Former President Barack Obama stopped by Hell’s Kitchen on the 10th anniversary of the Deferred Action for Childhood Arrivals Act (DACA), with the milestone marked by a roundtable between the former head of state, ¡Americano! producer and real-life inspiration Tony Valdovinos, and other Dreamers to commemorate the past decade and recommit to the road ahead.
“Had it not been for your courage and example that you set, we might not have gotten this done,” said President Obama as he sat under a US flag on the stage set of ¡Americano! — the new musical about Valdovinos’s life as a Dreamer which closes this week at New World Stages.
Speaking of his experiences meeting Dreamers around the country during his campaign and time in the White House, President Obama said: “I would meet young people who had been brought to this country at a very young age, who were as American as Malia or as Sasha were in terms of their values, their upbringing, their experiences. They loved this country deeply, and yet because of a piece of paper their lives were extraordinarily vulnerable.”
Valdovinos — whose deeply personal story of applying to enlist in the Marines before discovering that he was undocumented plays nightly at the W50th Street theater — was moved by the former President’s choice of venue to mark the occasion.
“I could not be more honored that President Barack Obama chose the set of ¡Americano! as the place to mark the 10-year anniversary of DACA,” said Valdovinos. “It was truly inspiring to sit down with President Obama and these incredible Dreamers. We were grateful to share our personal stories, our challenges and the successes, which were made possible because of DACA. Thank you President Obama for the opportunity.”
Valdovinos was joined by Jessica Astudillo, Devashish Basnet, Josue de Paz, and Sumbul Siddiqui — Dreamers who grew up in the United States as undocumented immigrants and shared their stories of navigating new opportunities opened up by DACA and the challenges that still lie ahead.
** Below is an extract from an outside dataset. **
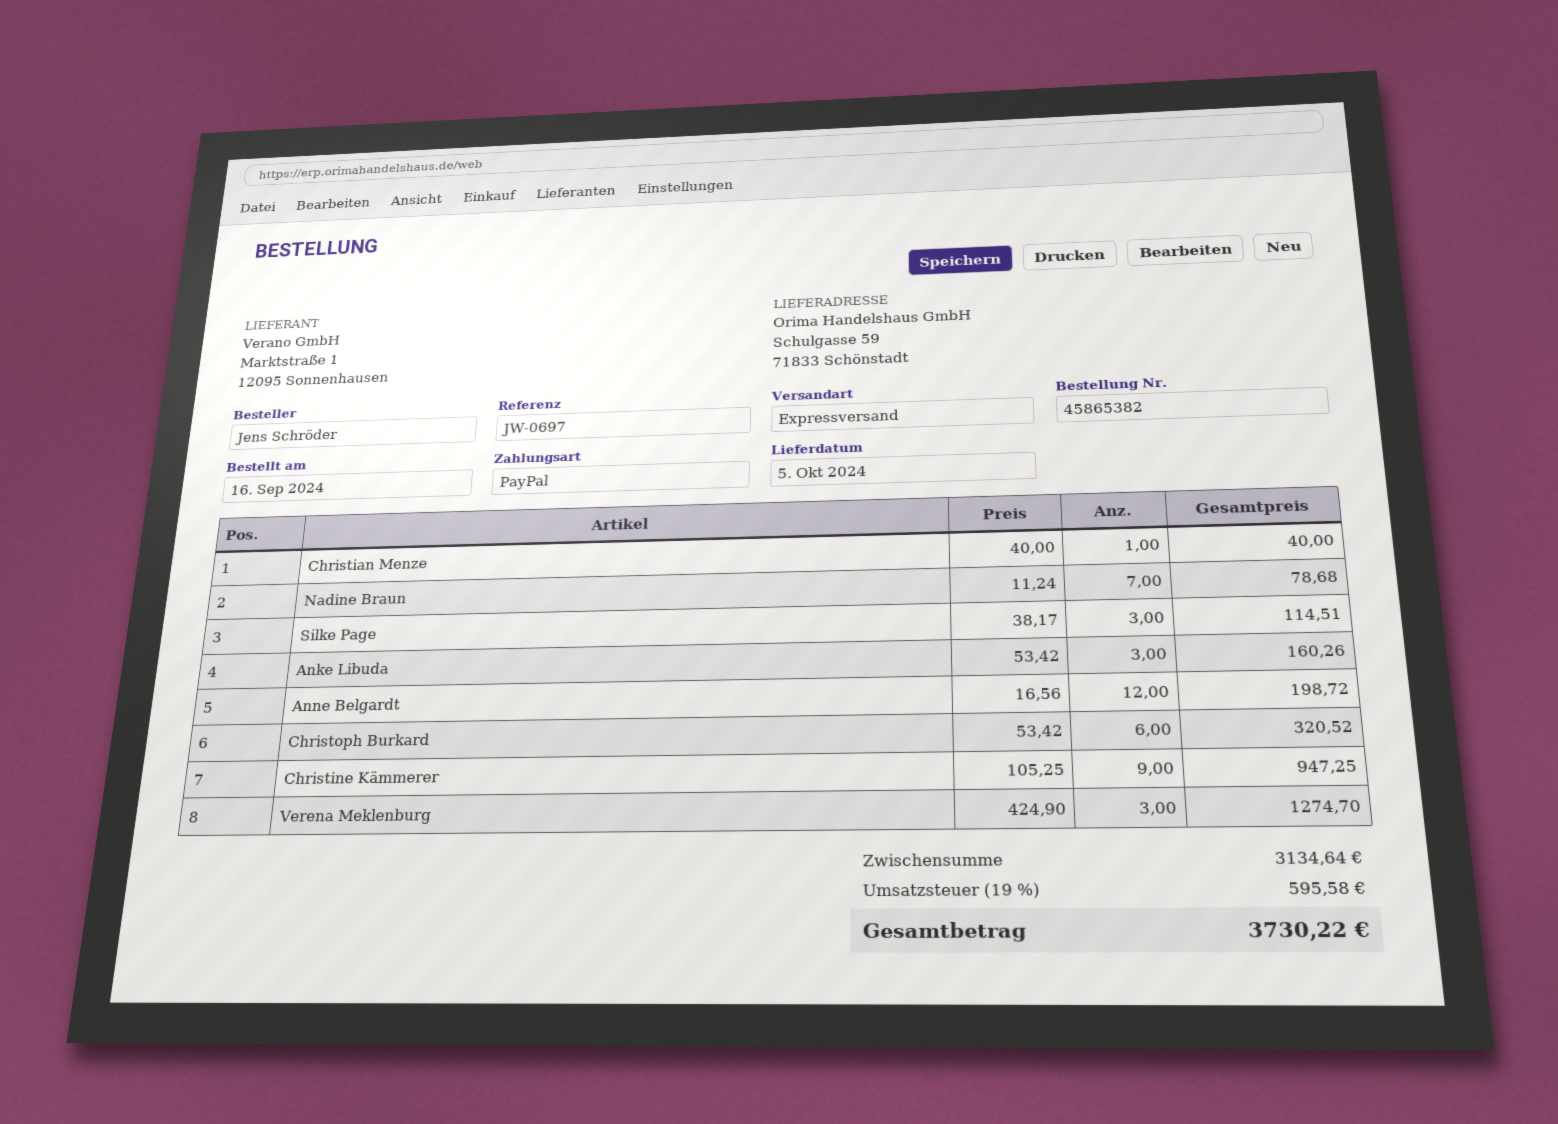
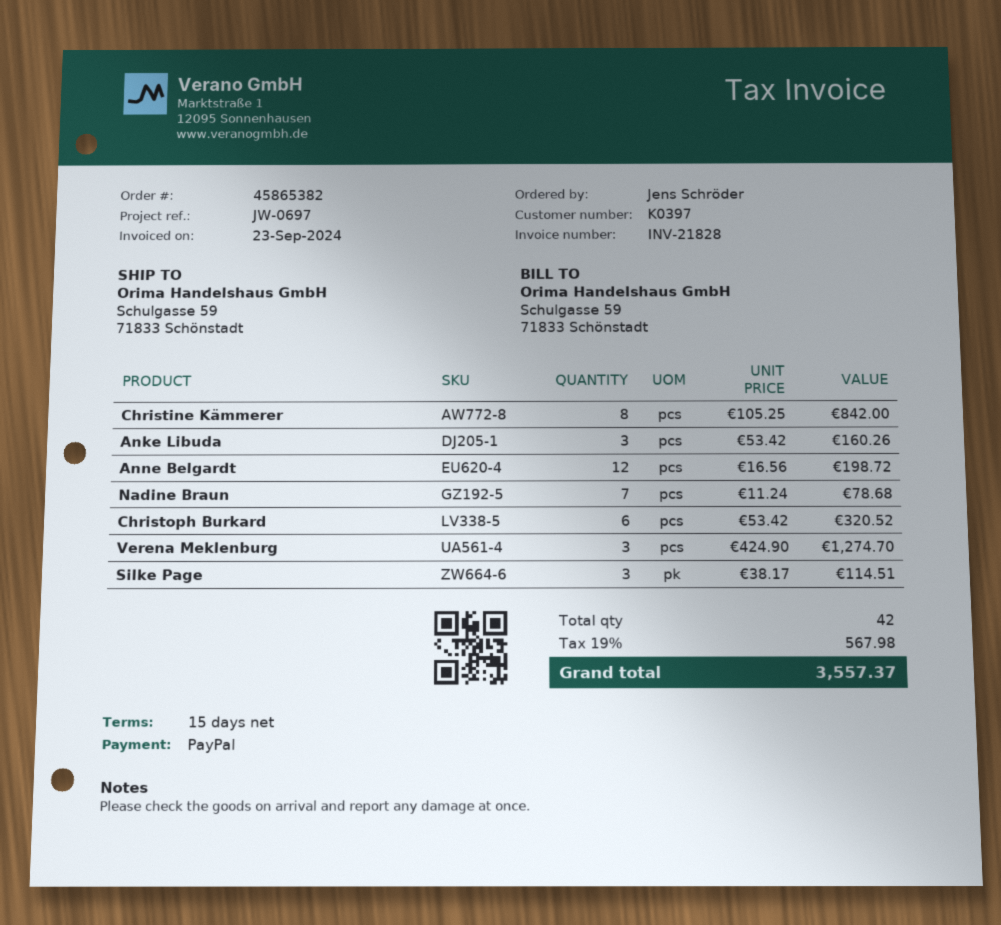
Christian Menze: 1 x 40.00 = 40.00 -> none
Christine Kämmerer: 9 x 105.25 = 947.25 -> 8 x 105.25 = 842.00
tax: 19% = 595.58 -> 19% = 567.98
total: 3730.22 -> 3557.37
“It’s just been really powerful for me to be able to hope and to not live in fear,” said Josue de Paz, an incoming Obama Scholar at Columbia University. “I attended public institutions my entire life because of the support that schools offered for DACA recipients,” said Devashish Basnet. “Now I will be attending the University of Oxford as a Rhodes Scholar. I’ve always learned that the people closest to the problems are often the closest to solutions, so I hope to get some education and then return to the United States and work on immigration policy.”
“It was my mom’s dream for her children to get the best education possible and to find ways to rise up,” said Sumbul Siddiqui, a MD/MPH student at the Loyola University Chicago’s Stritch School of Medicine and Parkinson School of Health Sciences and Public Health. “Now I hope to work in primary care in underserved communities.”
More Off Broadway News
Valdovinos, who had previously met the former president in his work as an electoral organizer through La Machine, asked Obama for guidance on the path forward. DACA recipients, while still eligible to renew their temporary protections, do not have permanent status as residents in the US — and amid Republican backlash to the program, new applications are not being granted, leaving thousands of young people without the documentation needed for college or employment.
“I think ultimately as a DACA recipient myself doing electoral work, my only question is — what do we do next?” said Valdovinos.
“I think that it is going to be a long road for us — and so the more voices like yours that are out there, the better chance we have to change people’s attitudes,” answered Obama, adding: “Part of the reason we wanted to highlight the 10th anniversary of DACA is because it’s not done. Having seen the remarkable things that this group of DACA kids have done with their lives — what an asset they are to this country — I hope this inspires us to redouble our efforts and to do something about our immigration system. I hope that their stories reaffirm the need for us to come up with a smart, orderly, and compassionate immigration system — because our work isn’t yet done.”